Add better support for cancellation tokens passing

fsprojects / FSharp.Control.TaskSeq

A computation expression and module for seamless working with IAsyncEnumerable<'T> as if it is just another sequence

MIT License

91 stars 7 forks source link

Add better support for cancellation tokens passing #133

Open abelbraaksma opened 1 year ago

abelbraaksma commented 1 year ago

Currently, it is not very clear how users can pass a CancellationToken through. While the CE has support for cancellation tokens, and the token is passed on to GetAsyncEnumerator(ct), unless users access the interface directly, there is currently no way to pass a cancellation token.

There are four, not necessarily exclusive ways, to implement this.

Add TaskSeq.setCancellationToken, which will return a taskSeq with the given cancellation token
Add a do! overload that allows writing taskSeq { do! myCancelToken } in your CE, otherwise behaving the same as (1)
Add a custom operation, such that you can write taskSeq { cancellationToken myCancelToken } in your CE
Add a parameter to the taskSeq CE constructor. However, if possible, this may not be easily discoverable

There are upsides and downsides to each of these approaches. I think the first option, together with a getCancellationToken should at least be supported.

However, there are other challenges as well. The helper functions in the TaskSeq module all use the CancellationToken() constructor (that is: no cancellation support). The taskSeq builder in that respect is a bit of a mixed beast. Yes, you can pass in a cancellation token, but you have to do it manually, and then, using any of the helpers will basically ignore this token.

That's not a good position to be in. Probably, code like source.GetAsyncEnumerator(CancellationToken()) should become something like source.GetAsyncEnumerator(TaskSeq.getCancellationToken source). Which runs into another issue: while the state machine has a property for the cancellation token, any other implementation of IAsyncEnumerable<'T> does not, which requires a type check to detect.

Adding all this magic comes at a cost. In AsyncSeq and Async this was resolved by adding overloads that take an optional cancellation token. Not ideal either.

abelbraaksma commented 1 year ago

Implementation progress: #132. Earlier discussion (see @bartelink and @gusty's comments): #114.

abelbraaksma commented 1 year ago

Let me answer your questions from the other thread here, @bartelink:

People could cope with this, and it's obviously terse. It's also arguably a dual to the do! fun ct -> ... construct in IcedTasks.
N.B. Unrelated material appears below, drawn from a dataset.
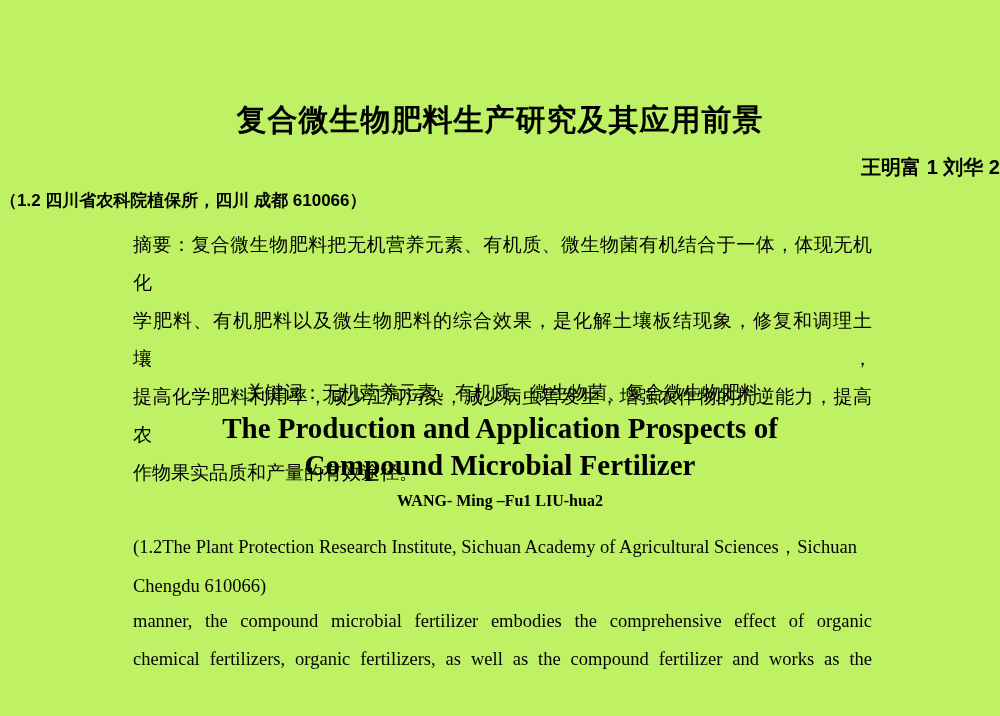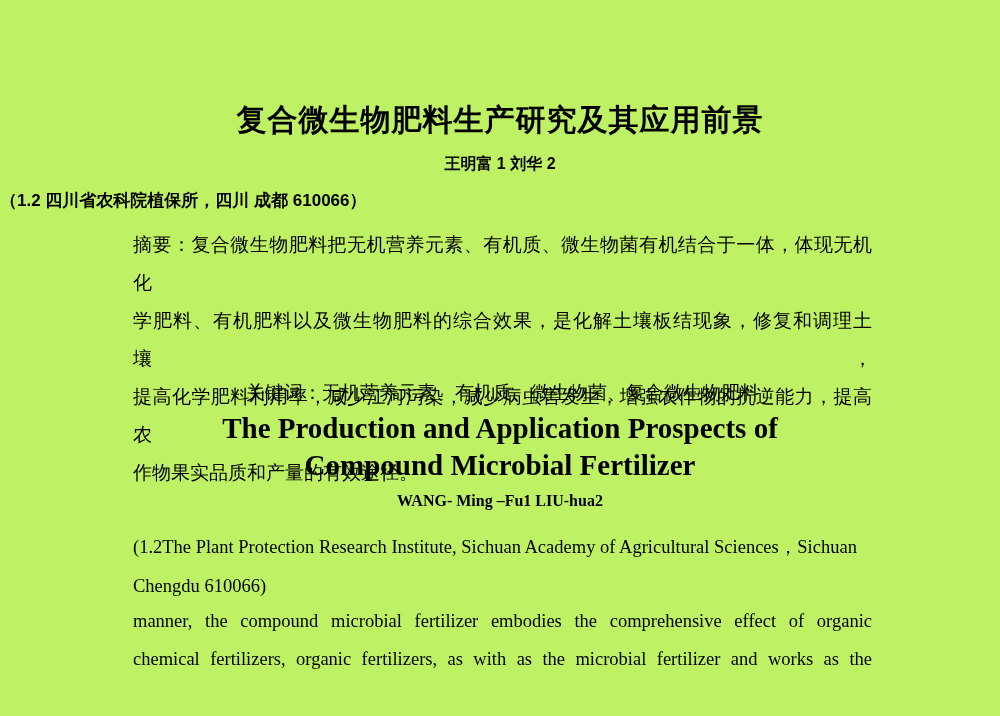"王明富 1 刘华 2" .authors-zh { font-size: 16px -> 20px; text-align: center -> right }
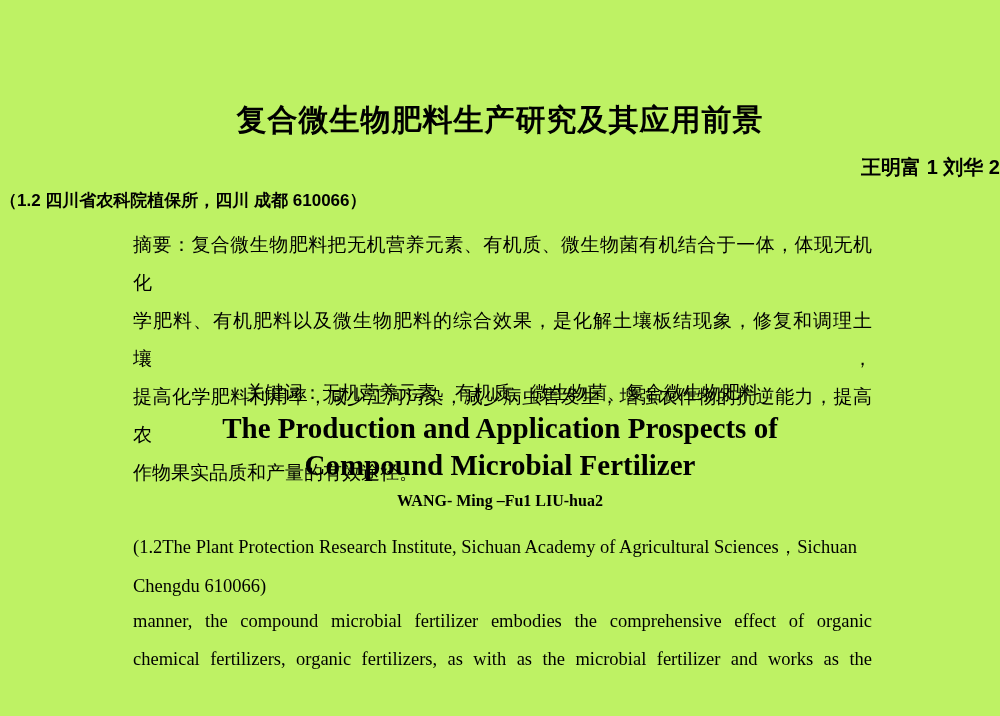"chemical fertilizers, organic" div.line-just { text: with as the microbial -> well as the compound }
Yes, that's similar, but not quite the same. This proposal is about setting the token. In IcedTasks, it is about getting the token. You need then provide your actual token when you run the (delayed) task.

Allowing people to access the token by writing such code could be much easier then having them passing the token manually through their own functions.

would you ever want to setCT more than once?

Task sequences are "read many". If a task sequence is passed on to several consumers, each could set their own cancellation token. Which in turn brings up another question. This should not be part of the taskSeq state, but of the IAsyncEnumerator state (that is: not the enumerable!). People may conceive it that way with the do! syntax.

Now, this is actually done correctly with the do! approach. It will only assign the cancellation token once enumeration actually starts, after calling GetAsyncEnumerator(ct). It effectively overrides whatever is in ct, so this is another concern (for manual iteration).

Is there any way the CT can become an argument to the builder?

Yes, this is possible, but it doesn't solve the other issues I raised above, unfortunately. Also, you may not always want to pass the cancellation token at the moment of creation. I.e., it's not uncommon to consume a task sequence and wanting to control cancellation from the consumer side.

bartelink commented 1 year ago

Thanks for the clarifications regarding my (naive) questions, and for thoroughly mapping out the overall requirements.|

I agree that setCancellationToken/getCancellationToken as proposed are good baseline APIs given the constraints being resolved and unfortunately can't see any cleaner solution.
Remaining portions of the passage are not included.